Source information: Begin

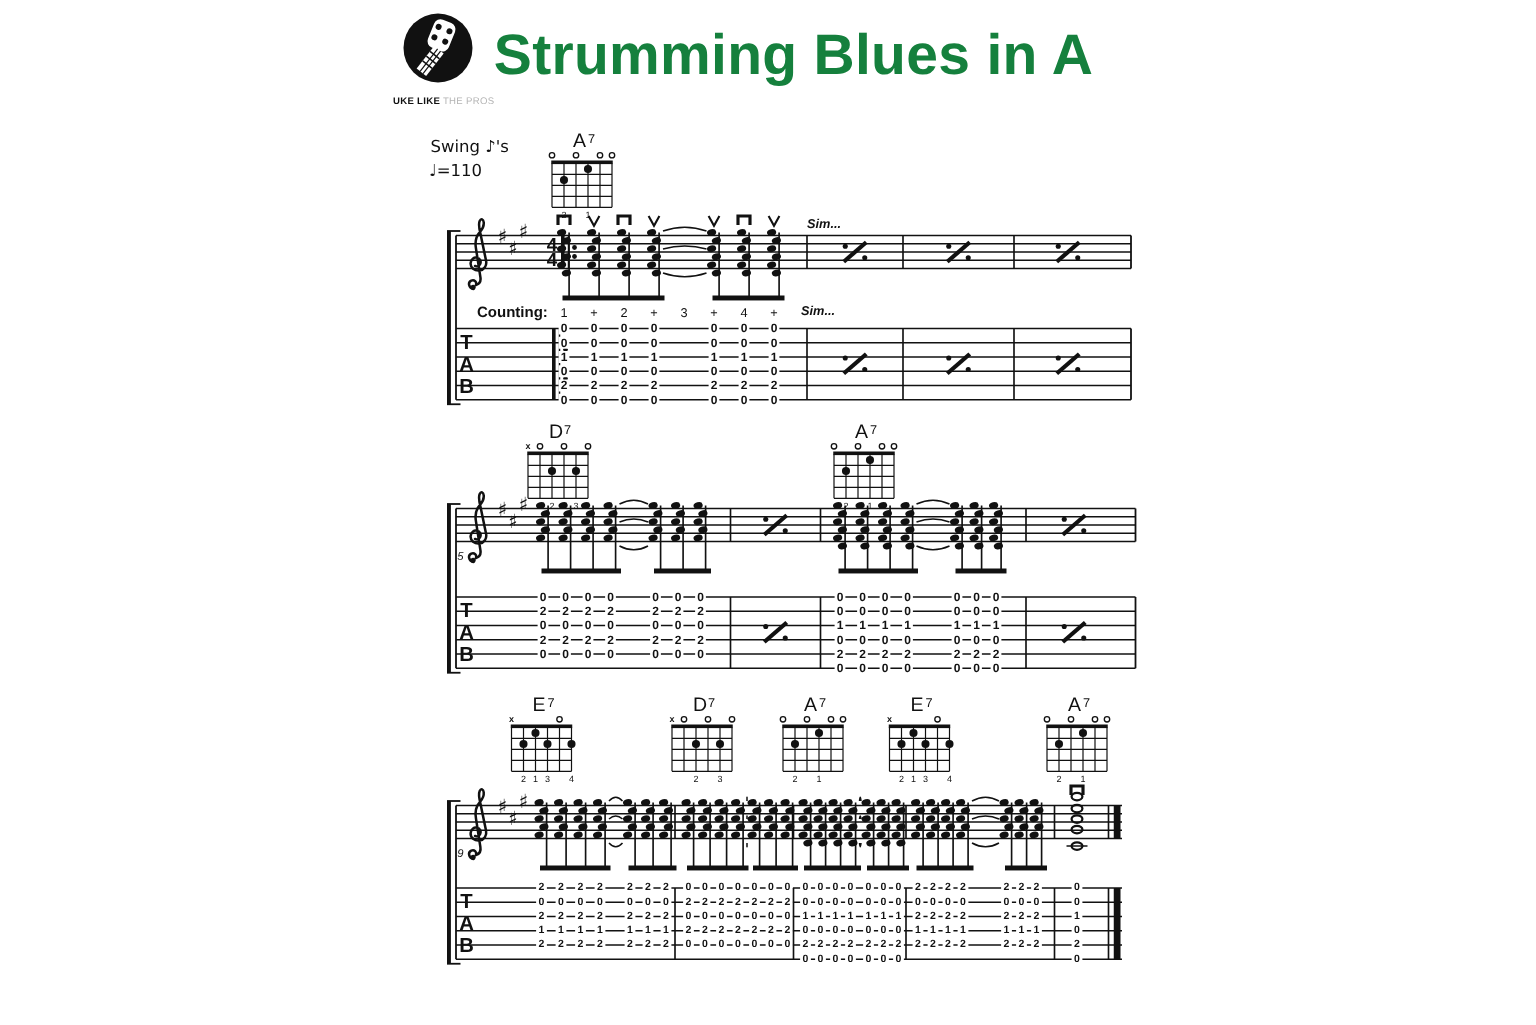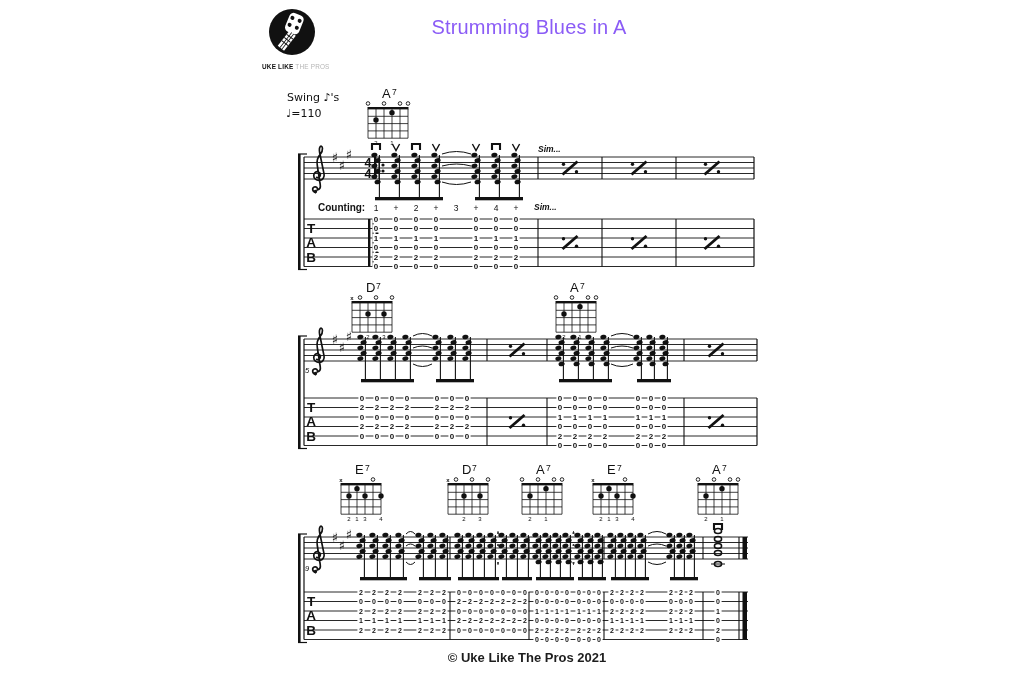--- a/index.html
+++ b/index.html
@@ -4,21 +4,21 @@
 <style>
   html,body{margin:0;padding:0;background:#e8e8e8;}
   .page{position:relative;width:1024px;height:683px;background:#ffffff;margin:0 auto;overflow:hidden;
         font-family:"Liberation Sans",sans-serif;color:#111;}
   #score{position:absolute;left:0;top:0;}
   .logo{position:absolute;left:262px;top:6px;width:60px;height:68px;text-align:center;}
   .logo-text{font-size:6.4px;letter-spacing:.2px;margin-top:1px;white-space:nowrap;}
   .logo-text .b{font-weight:bold;color:#111;}
   .logo-text .l{font-weight:normal;color:#b5b5b5;}
   .title{position:absolute;top:16px;left:0;width:100%;padding-left:34px;box-sizing:border-box;
-         text-align:center;font-size:20px;font-weight:400;letter-spacing:.2px;color:#8b5cf6;}
+         text-align:center;font-size:38px;font-weight:700;letter-spacing:.2px;color:#15803d;}
   .footer{position:absolute;top:650px;left:0;width:100%;padding-left:30px;box-sizing:border-box;
           text-align:center;font-size:13px;font-weight:bold;color:#1d1d1d;}
   text{user-select:none;}
 </style>
 </head>
 <body>
 
 <div class="page">
 
   <svg id="score" width="1024" height="683" viewBox="0 0 1024 683">
@@ -1617,14 +1617,13 @@
         <rect x="25" y="39" width="8" height="1" fill="#111"></rect>
         <rect x="27.5" y="27" width="0.8" height="19" fill="#111"></rect>
         <rect x="30" y="27" width="0.8" height="19" fill="#111"></rect>
       </g>
     </svg>
     <div class="logo-text"><span class="b">UKE LIKE</span> <span class="l">THE PROS</span></div>
   </div>
 
   <div class="title">Strumming Blues in A</div>
 
-  <div class="footer">© Uke Like The Pros 2021</div>
 </div>
 
 </body></html>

Source information: End

Check each line of the data above for the string "fill" and report only how many lines have it.

3